## WHAT IS REQUIRED:
Copy the records below exactly, starting at the line that contains "Project F |" and ending at the line that contains "Project B | B2.2.Constructiestaal: 435510"; leave out any pictures.

## EXTRACTED ENTRIES:
= Beginning of Section =
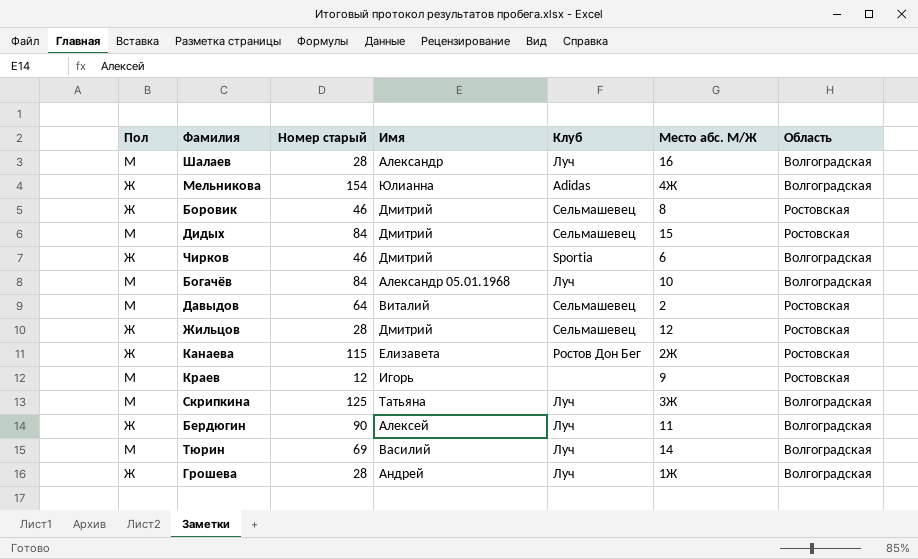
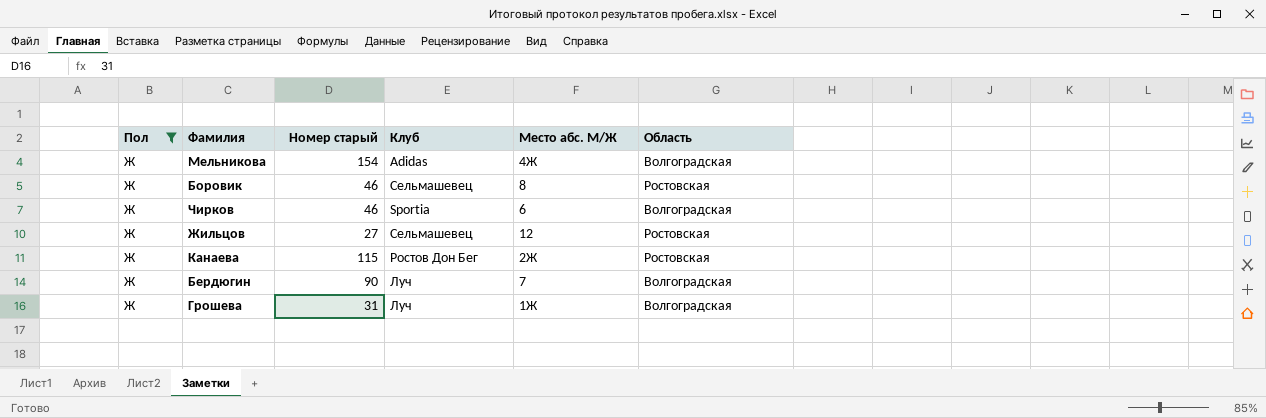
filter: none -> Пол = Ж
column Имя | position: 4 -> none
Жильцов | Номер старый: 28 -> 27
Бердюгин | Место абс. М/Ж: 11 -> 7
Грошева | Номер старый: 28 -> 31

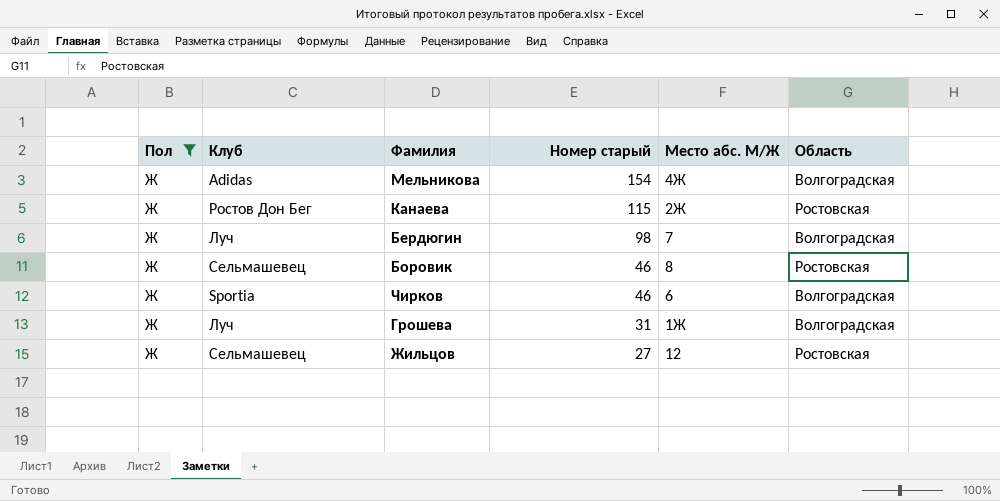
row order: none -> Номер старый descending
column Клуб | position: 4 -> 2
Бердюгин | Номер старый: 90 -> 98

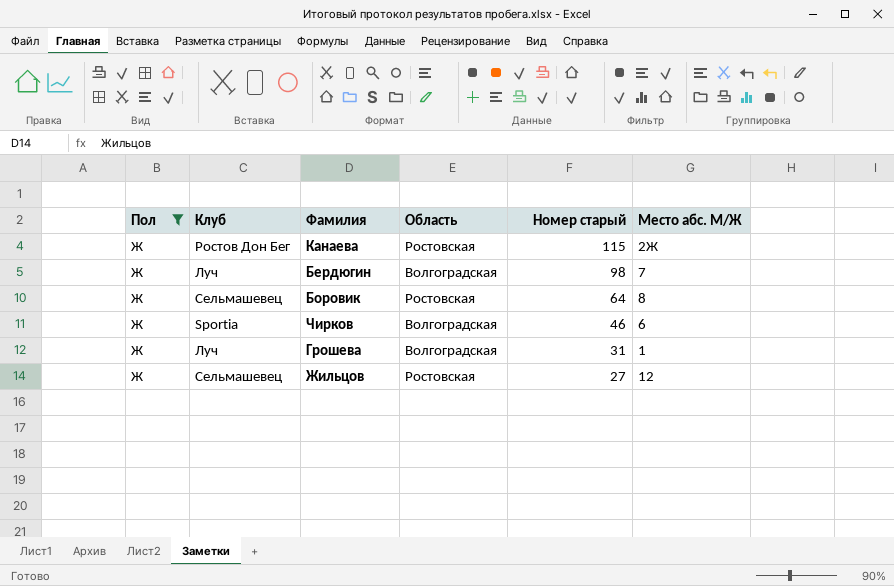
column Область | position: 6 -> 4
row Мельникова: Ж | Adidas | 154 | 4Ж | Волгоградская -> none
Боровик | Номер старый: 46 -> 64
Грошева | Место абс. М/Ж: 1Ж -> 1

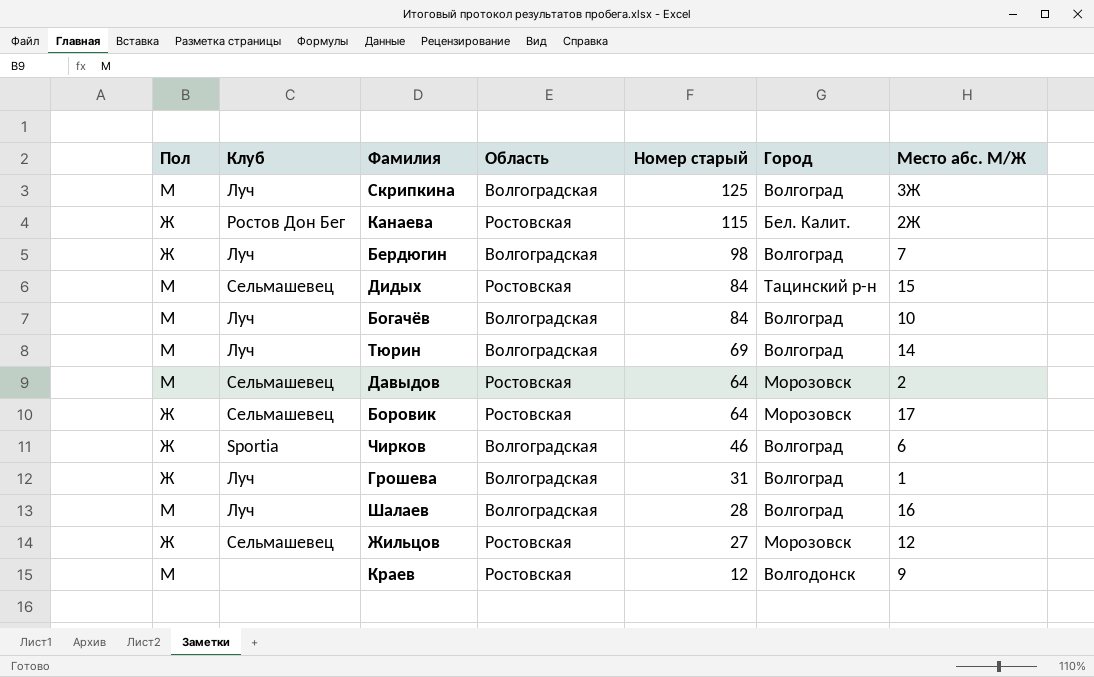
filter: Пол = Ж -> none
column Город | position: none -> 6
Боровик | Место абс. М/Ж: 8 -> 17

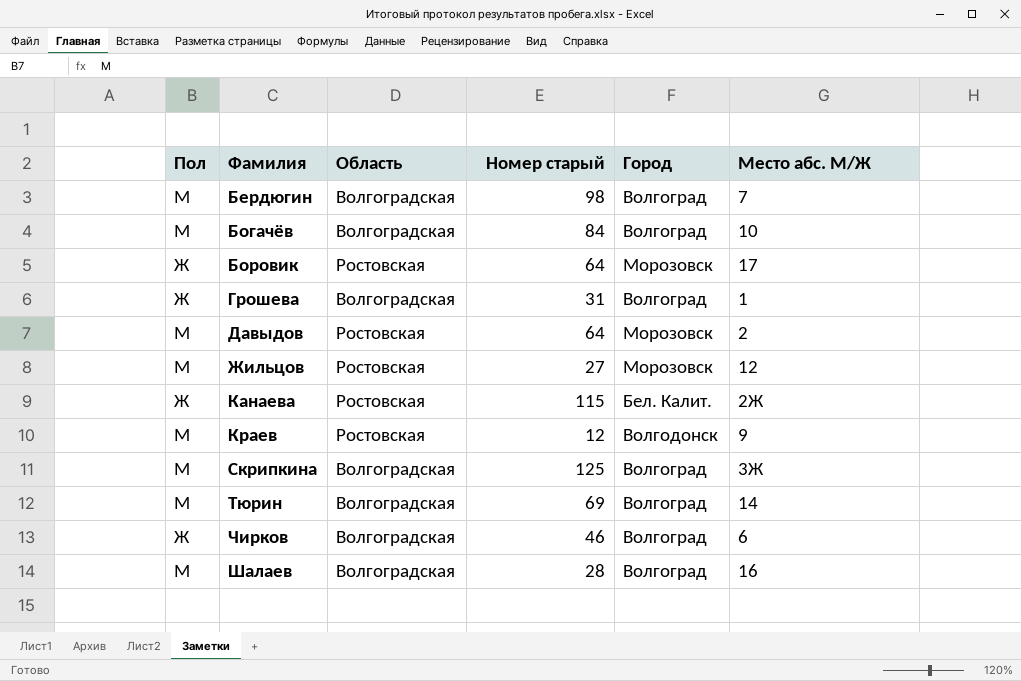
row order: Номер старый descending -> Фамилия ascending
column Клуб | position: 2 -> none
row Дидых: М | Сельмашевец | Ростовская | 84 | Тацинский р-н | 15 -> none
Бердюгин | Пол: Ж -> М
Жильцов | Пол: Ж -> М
= End of Section =
= Beginning of Section =
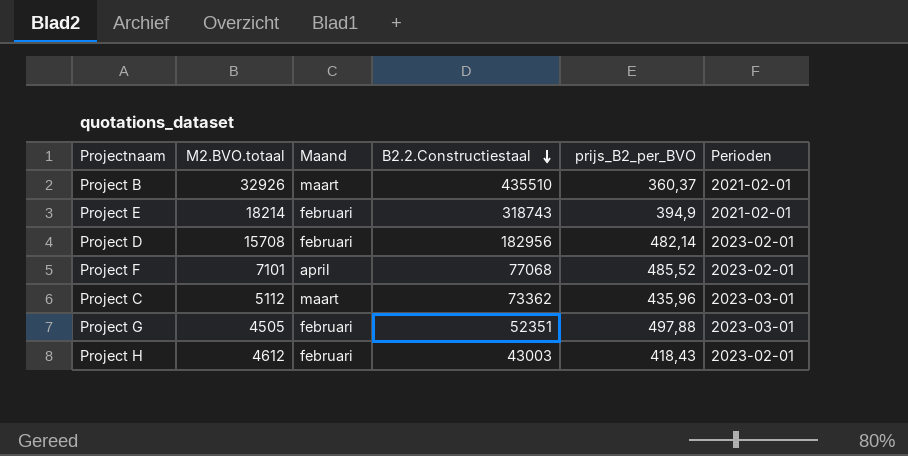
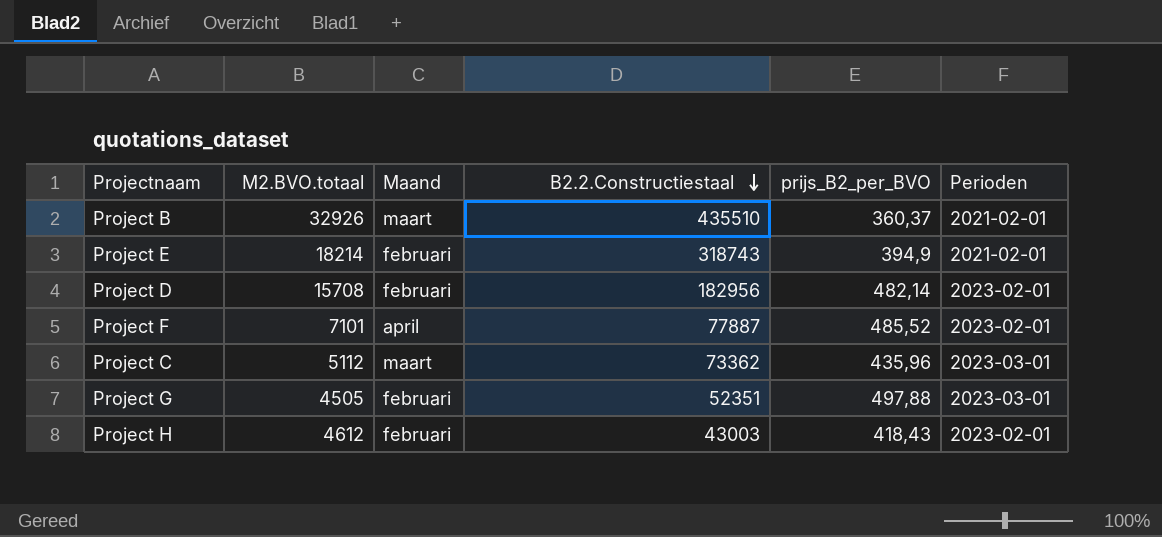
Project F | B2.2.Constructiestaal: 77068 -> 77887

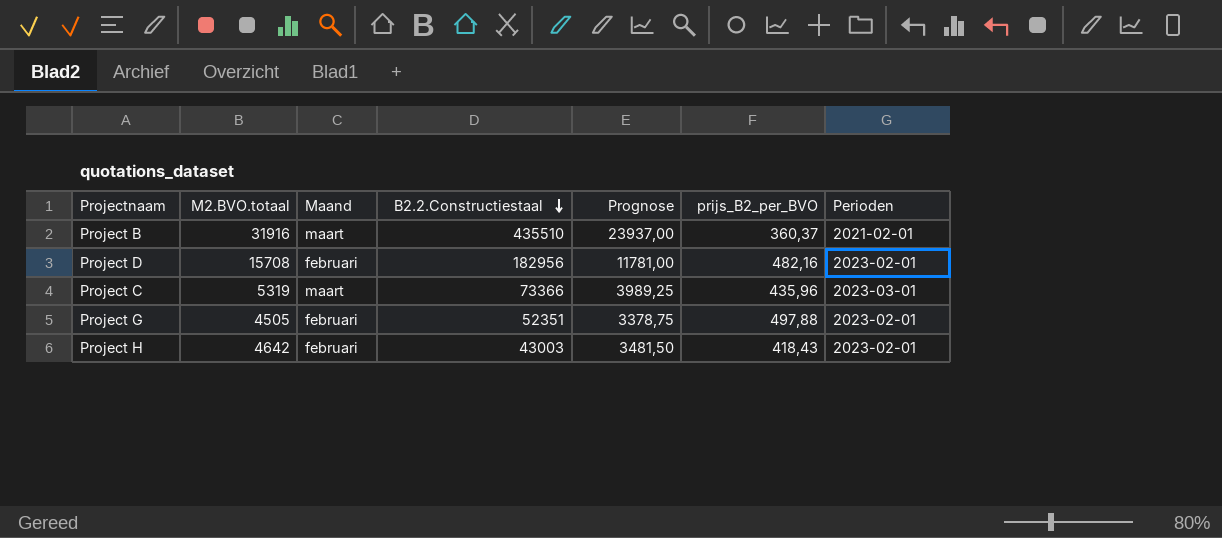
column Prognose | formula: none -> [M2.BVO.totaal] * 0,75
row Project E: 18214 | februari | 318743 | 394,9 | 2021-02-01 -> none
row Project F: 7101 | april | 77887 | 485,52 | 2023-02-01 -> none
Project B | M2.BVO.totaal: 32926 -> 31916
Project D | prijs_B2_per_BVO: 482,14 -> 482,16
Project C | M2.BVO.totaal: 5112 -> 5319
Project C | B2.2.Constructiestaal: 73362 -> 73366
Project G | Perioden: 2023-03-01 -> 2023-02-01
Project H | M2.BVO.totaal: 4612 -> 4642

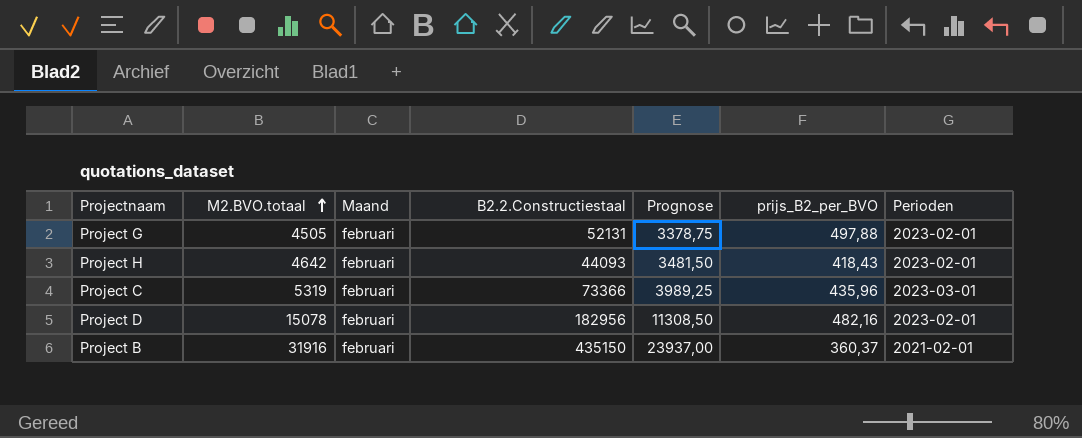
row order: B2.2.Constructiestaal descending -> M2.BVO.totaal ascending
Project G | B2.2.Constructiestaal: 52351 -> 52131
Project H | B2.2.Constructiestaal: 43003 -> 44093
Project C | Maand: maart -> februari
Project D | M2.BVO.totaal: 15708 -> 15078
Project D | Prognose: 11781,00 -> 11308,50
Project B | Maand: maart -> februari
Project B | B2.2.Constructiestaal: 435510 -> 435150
= End of Section =
## YOUR RESPONSE:
Project F | B2.2.Constructiestaal: 77068 -> 77887

column Prognose | formula: none -> [M2.BVO.totaal] * 0,75
row Project E: 18214 | februari | 318743 | 394,9 | 2021-02-01 -> none
row Project F: 7101 | april | 77887 | 485,52 | 2023-02-01 -> none
Project B | M2.BVO.totaal: 32926 -> 31916
Project D | prijs_B2_per_BVO: 482,14 -> 482,16
Project C | M2.BVO.totaal: 5112 -> 5319
Project C | B2.2.Constructiestaal: 73362 -> 73366
Project G | Perioden: 2023-03-01 -> 2023-02-01
Project H | M2.BVO.totaal: 4612 -> 4642

row order: B2.2.Constructiestaal descending -> M2.BVO.totaal ascending
Project G | B2.2.Constructiestaal: 52351 -> 52131
Project H | B2.2.Constructiestaal: 43003 -> 44093
Project C | Maand: maart -> februari
Project D | M2.BVO.totaal: 15708 -> 15078
Project D | Prognose: 11781,00 -> 11308,50
Project B | Maand: maart -> februari
Project B | B2.2.Constructiestaal: 435510 -> 435150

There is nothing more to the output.